* [Task to complete] The listing below should be printed again word for word, without any images.
*** Record set Section Begins ***
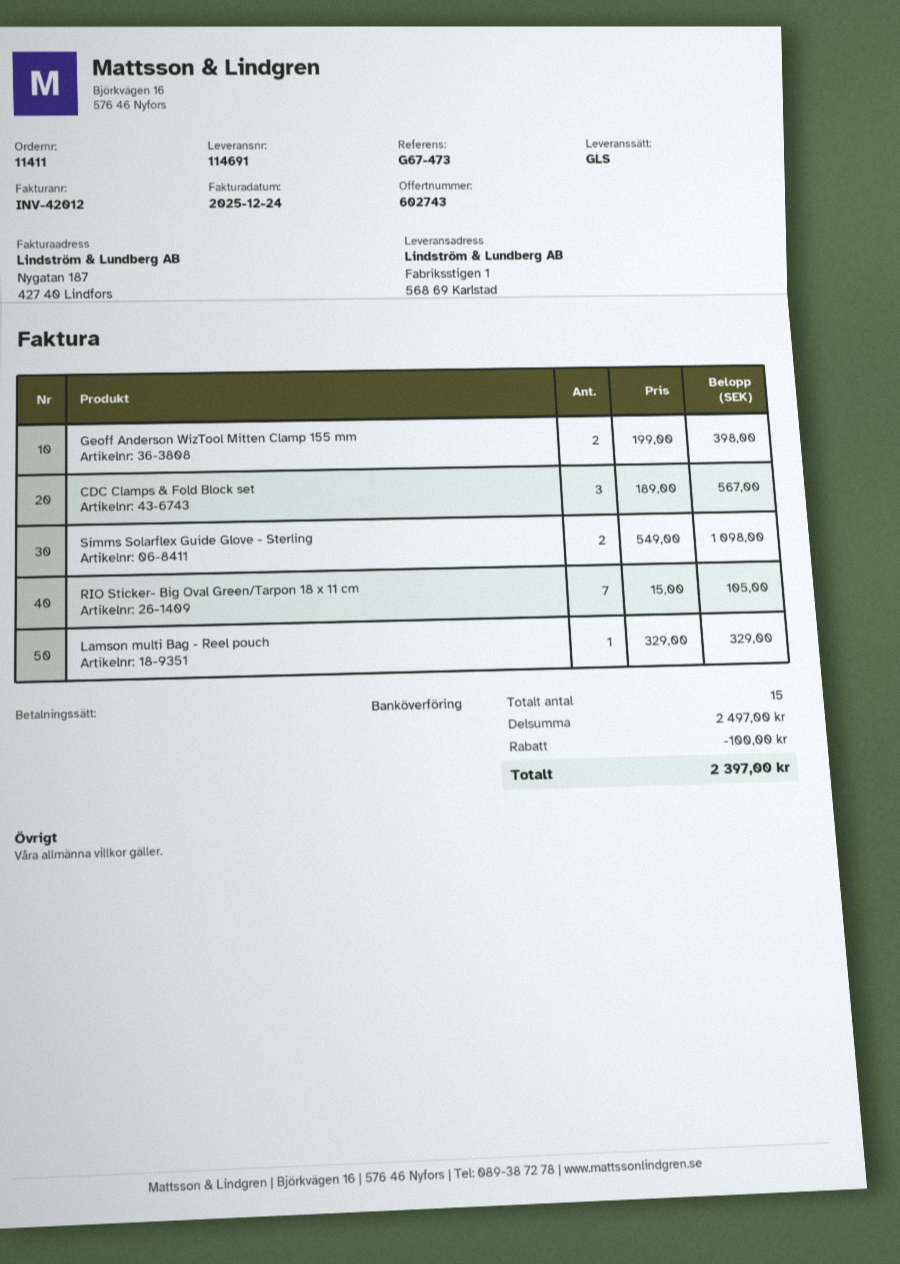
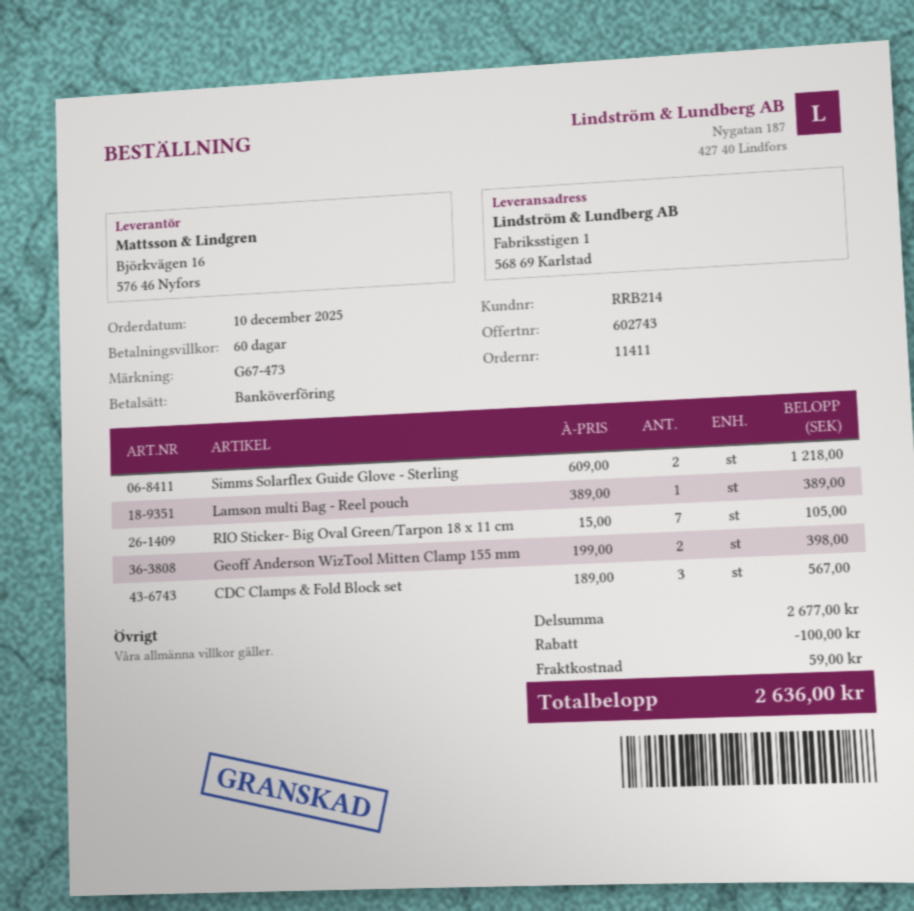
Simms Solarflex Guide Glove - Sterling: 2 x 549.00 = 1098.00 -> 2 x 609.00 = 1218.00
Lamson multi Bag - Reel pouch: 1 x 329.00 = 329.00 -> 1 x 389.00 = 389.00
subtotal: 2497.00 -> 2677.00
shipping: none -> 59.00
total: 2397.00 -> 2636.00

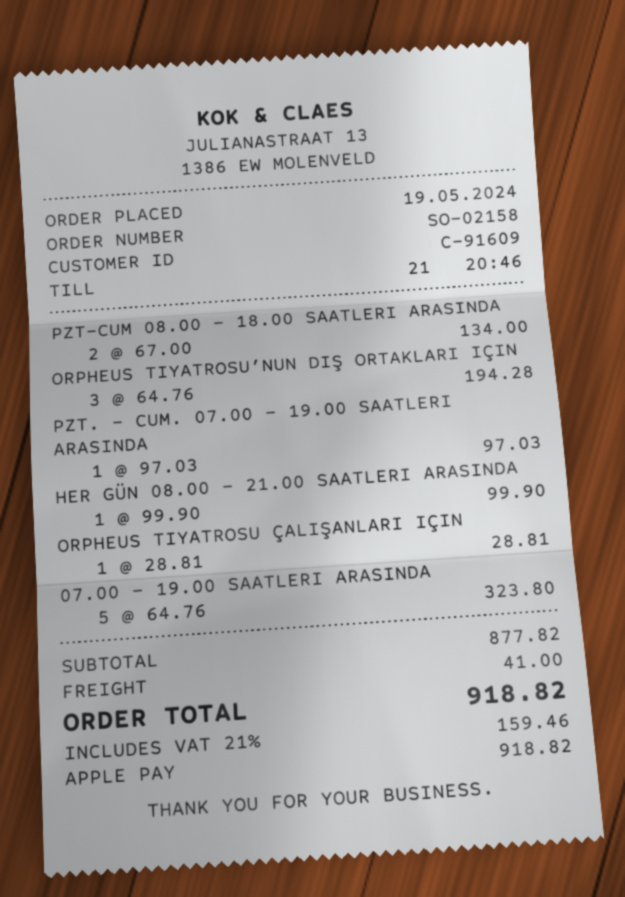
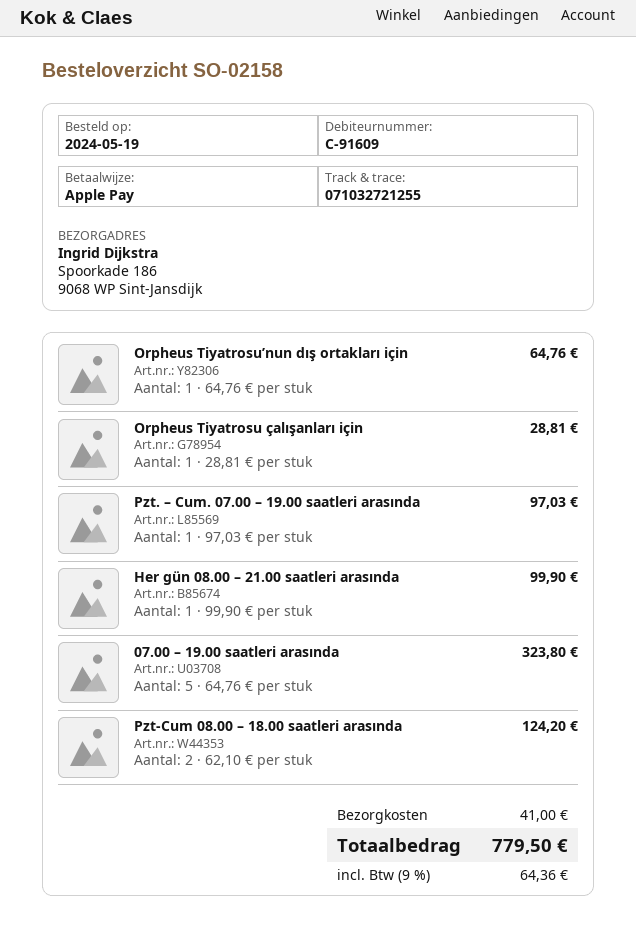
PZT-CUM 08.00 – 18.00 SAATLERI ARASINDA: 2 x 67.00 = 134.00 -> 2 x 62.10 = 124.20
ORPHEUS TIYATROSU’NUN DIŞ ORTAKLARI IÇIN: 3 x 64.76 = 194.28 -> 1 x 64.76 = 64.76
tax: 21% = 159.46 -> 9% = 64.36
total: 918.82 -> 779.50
*** Record set Section Ends ***
* [Exercise response]
Simms Solarflex Guide Glove - Sterling: 2 x 549.00 = 1098.00 -> 2 x 609.00 = 1218.00
Lamson multi Bag - Reel pouch: 1 x 329.00 = 329.00 -> 1 x 389.00 = 389.00
subtotal: 2497.00 -> 2677.00
shipping: none -> 59.00
total: 2397.00 -> 2636.00

PZT-CUM 08.00 – 18.00 SAATLERI ARASINDA: 2 x 67.00 = 134.00 -> 2 x 62.10 = 124.20
ORPHEUS TIYATROSU’NUN DIŞ ORTAKLARI IÇIN: 3 x 64.76 = 194.28 -> 1 x 64.76 = 64.76
tax: 21% = 159.46 -> 9% = 64.36
total: 918.82 -> 779.50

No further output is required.